There’s some reporting that former President Donald Trump may announce soon that he’s running for the White House again. What — if anything — should we make of that?
Early candidacy announcements are usually a sign of weakness. Longshots announce early, and begin campaigning early, because they need a lot of time to build enough attention and support to persuade party actors and news organizations to take them seriously. Take, for example, former US Representative John Delaney of Maryland, who announced his unlikely 2020 candidacy on July 28, 2017.
But Trump’s situation is different. It’s at least possible that by jumping in definitively at this early stage, he could convince everyone else to stay out. The longer uncertainty persists, the more other politicians will be doing candidate-like things, which in turn could make one or more of them more likely to stay in and run a serious campaign. Even if Trump would be the likely winner, he’d rather have the nomination given to him than to have to fight for it, and an early announcement might do the trick.
Then again? This is Trump, and there’s no reason to believe he’s acting strategically. He could simply be bored, or crave media attention that’s slipped away during a heavy cycle of major news stories. Perhaps he’s annoyed that President Joe Biden is getting the credit he wanted for exiting Afghanistan (even if Biden is getting terrible press for his handling of the withdrawal), while Trump is reduced to being part of an unflattering sidebar about the deal he negotiated with the Taliban.
Or he may just be acting on impulse. And he may back away from an announcement he was planning to make. We’ll see.
This is a peculiar presidential election cycle. Typically at this stage of things — and there are, after all, only two years and a few months left before the Iowa caucuses, and perhaps 18 months or so before the potential beginning of nomination debates — we would know a lot more than we do this time around. It would usually be evident that the out-party would have a contested nomination, and we would either be fairly confident that the incumbent president would be renominated or, during a second term, relatively certain that the nomination would be contested. This time we know neither.
On the Democratic side, Biden is acting as if he’ll run for a second term, which is the obvious strategy for his current presidential term, whatever he’ll eventually decide to do about 2024. And while his approval ratings have dipped some, they would have to be quite a bit worse for any significant Democrat to run against him. If, that is, he really does seek a second term that would begin after he turns 82. We probably won’t learn anything more until after the midterm elections next November, and until then no Democrat is likely to do anything that even faintly smells of a presidential campaign.
On the Republican side, it is all about Trump. Other potential candidates have been quite a bit more active so far than their Democratic counterparts, but it’s still been a much quieter presidential election cycle than would normally be the case. No Republican wants to risk becoming Trump’s target. Still, at least a dozen or so potential contenders have been doing the things that candidates do, only with somewhat more pretense than usual. Texas Senator Ted Cruz was in Iowa this week, former Secretary of State Mike Pompeo was in New Hampshire, and any number of current and former statewide officeholders were sure to comment on Afghanistan and otherwise seek to build up their national profiles.
In other words, there is a normal presidential cycle developing, on the Republican side at least, even with the possibility that it will wind up being canceled.
Yes, this all seems way too early.
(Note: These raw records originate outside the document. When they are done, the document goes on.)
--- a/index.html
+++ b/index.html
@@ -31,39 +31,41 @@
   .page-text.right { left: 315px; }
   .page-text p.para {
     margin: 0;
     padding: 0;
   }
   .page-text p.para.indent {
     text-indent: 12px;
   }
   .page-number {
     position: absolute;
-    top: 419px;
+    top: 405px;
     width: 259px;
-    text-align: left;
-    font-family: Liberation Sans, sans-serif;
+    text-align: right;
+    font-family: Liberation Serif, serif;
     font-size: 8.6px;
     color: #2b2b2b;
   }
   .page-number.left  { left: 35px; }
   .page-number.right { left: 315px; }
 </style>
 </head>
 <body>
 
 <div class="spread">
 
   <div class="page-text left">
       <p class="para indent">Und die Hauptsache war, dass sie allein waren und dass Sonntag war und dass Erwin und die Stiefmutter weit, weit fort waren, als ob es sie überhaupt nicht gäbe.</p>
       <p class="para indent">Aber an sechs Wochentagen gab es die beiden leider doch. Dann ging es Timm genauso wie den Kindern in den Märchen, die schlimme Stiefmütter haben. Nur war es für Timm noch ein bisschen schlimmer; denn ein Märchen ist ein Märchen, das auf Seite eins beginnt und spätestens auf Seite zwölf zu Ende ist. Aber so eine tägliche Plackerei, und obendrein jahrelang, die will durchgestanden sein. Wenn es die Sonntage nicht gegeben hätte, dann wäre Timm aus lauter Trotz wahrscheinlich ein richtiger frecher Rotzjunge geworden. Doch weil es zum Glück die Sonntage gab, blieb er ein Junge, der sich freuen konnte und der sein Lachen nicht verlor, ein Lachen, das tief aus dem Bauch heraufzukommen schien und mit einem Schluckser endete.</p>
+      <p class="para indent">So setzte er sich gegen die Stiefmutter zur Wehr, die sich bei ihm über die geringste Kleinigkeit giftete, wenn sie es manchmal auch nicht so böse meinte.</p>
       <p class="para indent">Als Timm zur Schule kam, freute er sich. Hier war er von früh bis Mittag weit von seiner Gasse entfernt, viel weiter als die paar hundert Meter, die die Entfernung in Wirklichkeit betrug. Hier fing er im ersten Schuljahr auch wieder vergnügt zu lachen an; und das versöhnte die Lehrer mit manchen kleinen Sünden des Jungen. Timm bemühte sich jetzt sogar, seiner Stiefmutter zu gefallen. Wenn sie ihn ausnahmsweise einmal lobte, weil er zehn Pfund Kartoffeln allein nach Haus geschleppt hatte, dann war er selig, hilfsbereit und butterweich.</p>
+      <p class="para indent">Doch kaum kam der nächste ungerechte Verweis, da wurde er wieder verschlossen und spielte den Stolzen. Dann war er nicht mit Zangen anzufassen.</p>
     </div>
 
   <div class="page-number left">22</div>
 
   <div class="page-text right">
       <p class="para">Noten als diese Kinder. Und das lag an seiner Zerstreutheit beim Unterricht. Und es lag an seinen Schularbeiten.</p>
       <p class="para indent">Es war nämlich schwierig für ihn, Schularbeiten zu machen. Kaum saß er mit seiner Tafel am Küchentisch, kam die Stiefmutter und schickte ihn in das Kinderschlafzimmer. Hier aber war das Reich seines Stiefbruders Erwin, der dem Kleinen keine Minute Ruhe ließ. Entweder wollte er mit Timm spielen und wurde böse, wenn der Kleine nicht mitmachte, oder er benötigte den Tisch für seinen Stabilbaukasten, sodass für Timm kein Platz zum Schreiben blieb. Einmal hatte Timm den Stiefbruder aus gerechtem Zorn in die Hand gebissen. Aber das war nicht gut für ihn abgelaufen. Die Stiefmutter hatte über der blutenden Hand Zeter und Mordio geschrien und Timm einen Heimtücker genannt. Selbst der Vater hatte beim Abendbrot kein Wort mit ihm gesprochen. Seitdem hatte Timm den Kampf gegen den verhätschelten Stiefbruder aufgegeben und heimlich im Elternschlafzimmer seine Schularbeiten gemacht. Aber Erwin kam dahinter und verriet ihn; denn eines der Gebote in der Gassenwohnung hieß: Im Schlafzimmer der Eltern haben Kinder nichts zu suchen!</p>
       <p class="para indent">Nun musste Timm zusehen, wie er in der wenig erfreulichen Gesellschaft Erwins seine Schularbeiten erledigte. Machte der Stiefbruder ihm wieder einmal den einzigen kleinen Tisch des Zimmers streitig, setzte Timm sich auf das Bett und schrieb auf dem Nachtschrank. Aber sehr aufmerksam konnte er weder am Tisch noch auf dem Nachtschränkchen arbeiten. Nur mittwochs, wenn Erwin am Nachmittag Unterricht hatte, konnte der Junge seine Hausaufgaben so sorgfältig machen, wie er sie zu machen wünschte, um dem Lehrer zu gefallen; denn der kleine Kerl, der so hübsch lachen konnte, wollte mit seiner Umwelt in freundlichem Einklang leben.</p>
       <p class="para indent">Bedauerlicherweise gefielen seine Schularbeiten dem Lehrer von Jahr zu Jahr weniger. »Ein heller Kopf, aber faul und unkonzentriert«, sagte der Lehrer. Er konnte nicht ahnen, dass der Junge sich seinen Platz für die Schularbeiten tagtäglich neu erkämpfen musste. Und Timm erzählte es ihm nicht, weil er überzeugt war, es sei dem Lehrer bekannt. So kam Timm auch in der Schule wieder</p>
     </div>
But for better or worse, that’s how the US system works. And there are some good reasons for perpetual elections. Political parties in the US are made up of many thousands of politicians, campaign and governing professionals, formal party officials and staff, activists and donors, party-aligned interest groups and partisan media. They are spread out all around the nation, and they are organized along constantly churning loose networks of associates instead of fixed, top-down hierarchies. Candidates spend years running for the nomination in part because it simply takes a lot of time to meet those party actors — which is necessary, at least for candidates who aren’t Trump, to raise the resources and put together the organizations necessary to seriously contest the nomination.
All of this is important because those party actors want not just a candidate who can win. They want a candidate who will, as all the presidents from Ronald Reagan on have done with only a partial exception in Trump, run a partisan presidency. Just as Biden is doing right now.